Richard Reams: reflections on musical theatre and community

Director+of+Counseling+Services+Richard+Reams+shares+his+love+for+musical+theatre+with+a+special+interest+in+Stephen+Sondheim+musicals.+Beyond+his+office%2C+Reams+has+a+library+of+over+200+musical+theatre+history+books+and+over+1%2C000+CDs+of+original+cast+recordings.

Samuel Damon

Director of Counseling Services Richard Reams shares his love for musical theatre with a special interest in Stephen Sondheim musicals. Beyond his office, Reams has a library of over 200 musical theatre history books and over 1,000 CDs of original cast recordings.

In 1994, Trinity’s director of Counseling Services asked then-Vice President for Student Affairs Coleen Grissom a question: would it be alright to hire an out psychologist? The answer was yes, and Richard Reams became the first openly gay person in the division of Student Life.

Reams, the current director of Counseling Services, said he was proud to be the first, and since then, he’s been met with acceptance and support from his colleagues at Trinity. Forty-three years ago, however, was a different time.

Sitting in a lounge chair in his office, he reminisced about his last semester of college. Not many people were out, nor was there an extensive LGBTQ+ community that existed with all the identities it supports today. It was 1978 at the University of North Carolina at Chapel Hill, he had just come out and he was about to attend a gay dance held at the Newman Catholic Student Center.

“I was very nervous,” Reams said. “It was a really positive experience, and it was so meaningful to me to go, ‘Oh, we’re pretty normal.’ And I enjoyed myself. And I met people. Indeed, one person I met, who was the greeter at the door, became a lifelong friend.”

Stuart, the lifelong friend, now works at Duke University, and the two see each other once or twice a year when Reams travels to North Carolina and they catch up over barbecue. At the time, Reams said Stuart’s soft-spokenness and kindness at the door all those years ago made him feel safe like there was a community where he could be himself.

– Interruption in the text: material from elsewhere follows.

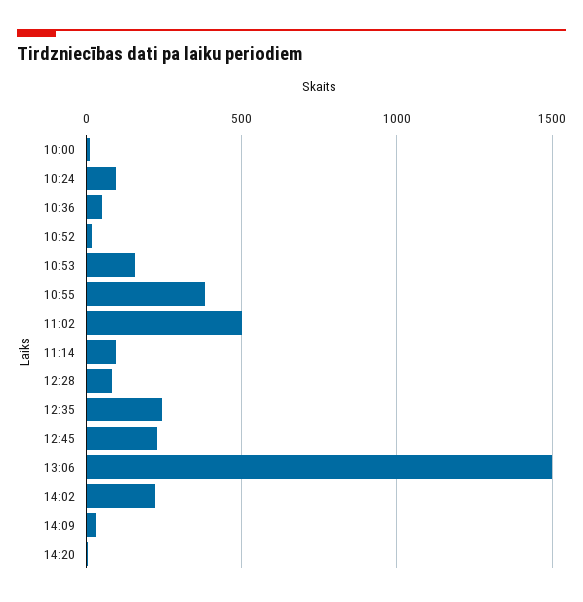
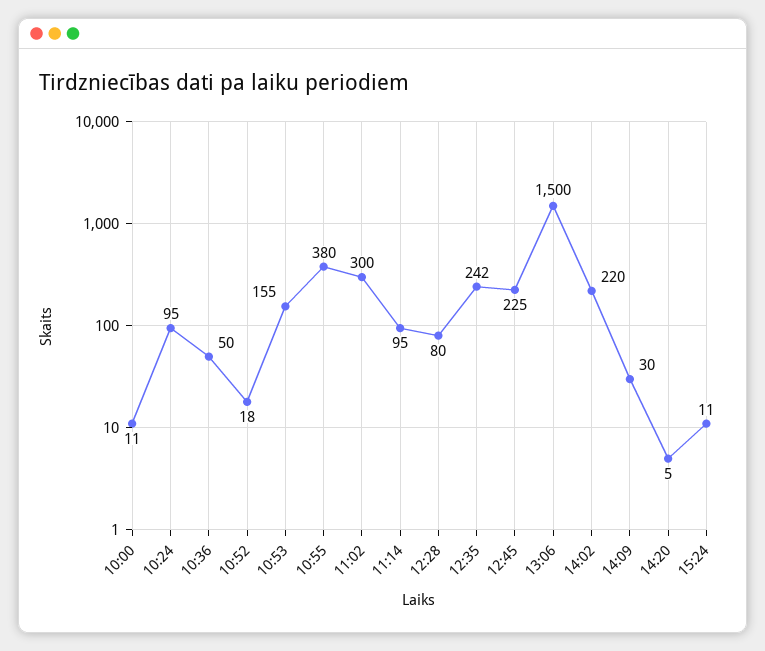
11:02: 500 -> 300
15:24: none -> 11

In seminary, another friend ushered Reams into a new world that he would come to love: musical theatre. Claude played him “A Little Priest” from Stephen Sondheim’s “Sweeney Todd,” and to this day, it is still Reams’ favorite musical. While he’s seen almost every Stephen Sondheim musical at least once, he hasn’t stopped there.

“I’ve got a library of over 200 books about musical theater history and performers and creators,” he said, “and over 1,000 CDs of original cast recordings and personality recordings of people like Bernadette Peters and Kristen Chenoweth and the like. It just brings me great joy.”

It’s the creativity, the collaboration, the lyricism and the wordplay that Reams loves about theatre. He also enjoys other arts like dance and music performance, having sung with the Alamo City Men’s Chorale, a gay men’s chorus, for 15 years.

As for musicals, he’s only been in one. When he was in his 20s, he played Jacob Marley’s ghost in “A Christmas Carol” in Barnesville, Georgia while working on a church staff. Reams claims he isn’t much of a soloist, so he tends to stay in the audience.

“For some Sondheim musicals, it’s hard for me not to cry, and I tend to be a crier,” Reams said. “But you know, I can see ‘Sunday in the Park with George’ or ‘Into the Woods,’ which I saw a few weeks ago in Austin, and some of it is just very moving. And sometimes it’s just damn funny.”

Before COVID, Reams saw live theatre at least once a month, often traveling to Austin or Houston to catch a show. Luckily, he said, his partner Francisco shares this passion of his, and he’s hoping that one day soon that rhythm will return.

He just bought a ticket for “Tootsie” when it swings through San Antonio in the spring on its national tour, he said. In his office in the counseling center, a poster of Sondheim hangs framed on the wall — the magical world of musical theatre always beckoning across from his desk.